Structured diff data
--
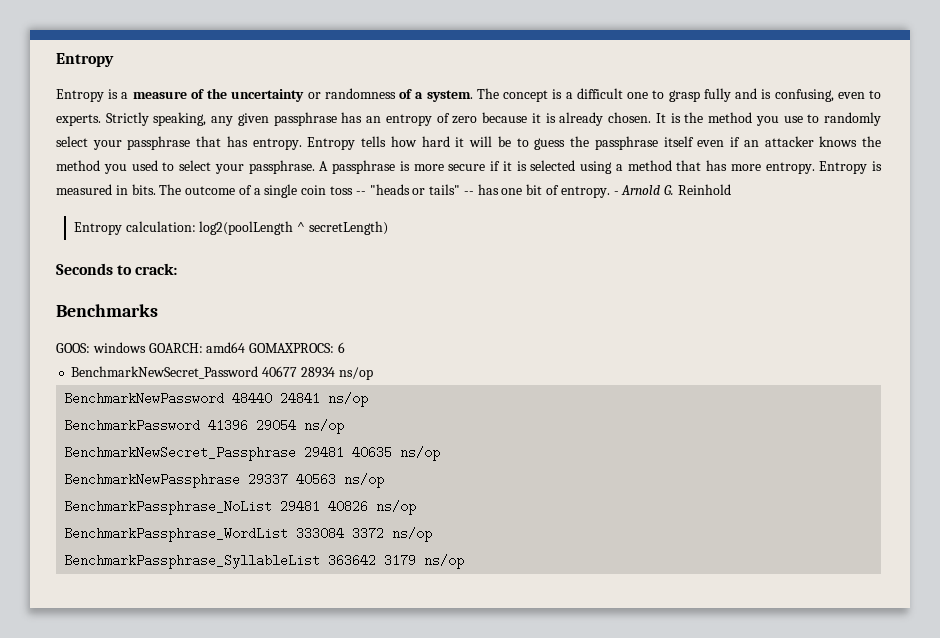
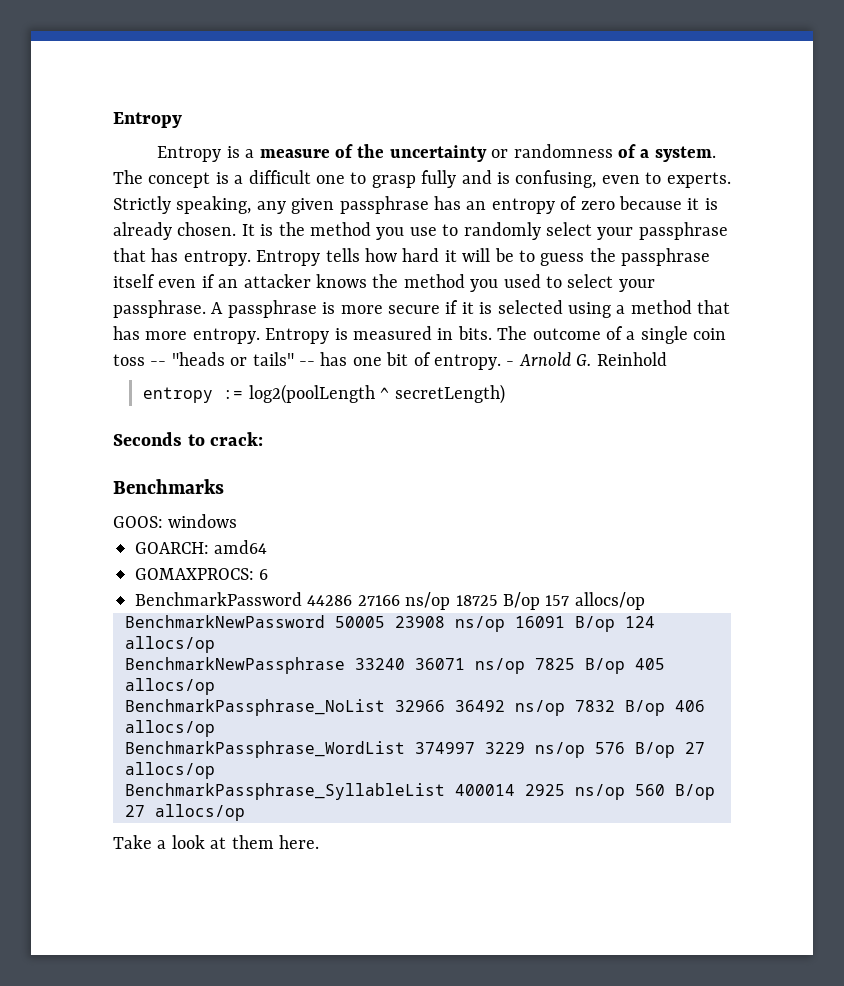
- Entropy calculation: log2(poolLength ^ secretLength)
+ entropy := log2(poolLength ^ secretLength)
- GOOS: windows GOARCH: amd64 GOMAXPROCS: 6
+ GOOS: windows
+ GOARCH: amd64
+ GOMAXPROCS: 6
- BenchmarkNewSecret_Password 40677 28934 ns/op
+ BenchmarkPassword 44286 27166 ns/op 18725 B/op 157 allocs/op
- BenchmarkNewPassword 48440 24841 ns/op
- BenchmarkPassword 41396 29054 ns/op
- BenchmarkNewSecret_Passphrase 29481 40635 ns/op
+ BenchmarkNewPassword 50005 23908 ns/op 16091 B/op 124 allocs/op
- BenchmarkNewPassphrase 29337 40563 ns/op
+ BenchmarkNewPassphrase 33240 36071 ns/op 7825 B/op 405 allocs/op
- BenchmarkPassphrase_NoList 29481 40826 ns/op
+ BenchmarkPassphrase_NoList 32966 36492 ns/op 7832 B/op 406 allocs/op
- BenchmarkPassphrase_WordList 333084 3372 ns/op
- BenchmarkPassphrase_SyllableList 363642 3179 ns/op
+ BenchmarkPassphrase_WordList 374997 3229 ns/op 576 B/op 27 allocs/op
+ BenchmarkPassphrase_SyllableList 400014 2925 ns/op 560 B/op 27 allocs/op
+ Take a look at them here.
--
Only output the lines from the one with "- BenchmarkNewSecret_Password 40677" through the end of the entries above, exactly as they are.

- BenchmarkNewSecret_Password 40677 28934 ns/op
+ BenchmarkPassword 44286 27166 ns/op 18725 B/op 157 allocs/op
- BenchmarkNewPassword 48440 24841 ns/op
- BenchmarkPassword 41396 29054 ns/op
- BenchmarkNewSecret_Passphrase 29481 40635 ns/op
+ BenchmarkNewPassword 50005 23908 ns/op 16091 B/op 124 allocs/op
- BenchmarkNewPassphrase 29337 40563 ns/op
+ BenchmarkNewPassphrase 33240 36071 ns/op 7825 B/op 405 allocs/op
- BenchmarkPassphrase_NoList 29481 40826 ns/op
+ BenchmarkPassphrase_NoList 32966 36492 ns/op 7832 B/op 406 allocs/op
- BenchmarkPassphrase_WordList 333084 3372 ns/op
- BenchmarkPassphrase_SyllableList 363642 3179 ns/op
+ BenchmarkPassphrase_WordList 374997 3229 ns/op 576 B/op 27 allocs/op
+ BenchmarkPassphrase_SyllableList 400014 2925 ns/op 560 B/op 27 allocs/op
+ Take a look at them here.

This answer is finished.